National Endowment for the Arts Announces $1 Million in Grants to Support Community Reading Programs Nationwide

A woman sits behind a desk signing books with a crowd of people around her.

Julia Alvarez at a book signing for Universidad del Turabo, Ana G. Méndez University System’s NEA Big Read in February 2019. As part of the 2019-2020 NEA Big Read, communities in Colorado and Michigan will read Alvarez’s In the Time of the Butterflies. Photo by Joshua Feist

Washington, DC—Through support from the National Endowment for the Arts, 78 organizations across the nation will have the opportunity to come together through the joy of sharing a good book. The latest NEA Big Read grants total more than $1 million and will support community reading projects in 31 states taking place between September 2019 and June 2020.

“It is inspiring to see both large and small communities across the nation come together around a book,” said National Endowment for the Arts Acting Chairman Mary Anne Carter. “We always look forward to the unique ways cities, towns, and organizations explore these stories and encourage community participation in a wide variety of events.”

The NEA Big Read is a National Endowment for the Arts initiative in partnership with Arts Midwest, which manages the grant program. Since 2006, more than 5.7 million Americans have attended an NEA Big Read event. Each NEA Big Read grantee has selected a title from the NEA Big Read library and will hold a variety of events and discussions designed to both highlight the book and encourage participation among a wide range of community members. Among the books selected this year are Hope Jahren’s Lab Girl, Ernest Gaines’ A Lesson Before Dying, Joy Harjo’s How We Became Human, and Nathaniel Philbrick’s In the Heart of the Sea.

The 2019-2020 grants range from $5,000 to $15,000 and will reach communities ranging from Dallas, Texas, to Juneau, Alaska, to Beaver Island, Michigan, which has a population of 551. Grantees range from libraries and universities to museums and other arts organizations.
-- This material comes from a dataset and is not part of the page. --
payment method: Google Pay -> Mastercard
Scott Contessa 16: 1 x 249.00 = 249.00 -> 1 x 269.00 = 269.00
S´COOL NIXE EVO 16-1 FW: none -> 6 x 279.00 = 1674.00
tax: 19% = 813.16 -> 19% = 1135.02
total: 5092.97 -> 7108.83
A third of this year’s grantees have never before received an NEA Big Read grant.

About the NEA Big Read
Showcasing a diverse range of titles that reflect many different voices and perspectives, the NEA Big Read aims to inspire conversation and discovery. The program began in 2006, and since then the National Endowment for the Arts has funded more than 1,400 NEA Big Read programs, providing more than $20 million to organizations nationwide. In addition, Big Read activities have reached every Congressional district in the country. Over the past twelve years, grantees have leveraged more than $50 million in local funding to support their NEA Big Read programs. More than 5.7 million Americans have attended an NEA Big Read event, approximately 91,000 volunteers have participated at the local level, and 39,000 community organizations have partnered to make NEA Big Read activities possible.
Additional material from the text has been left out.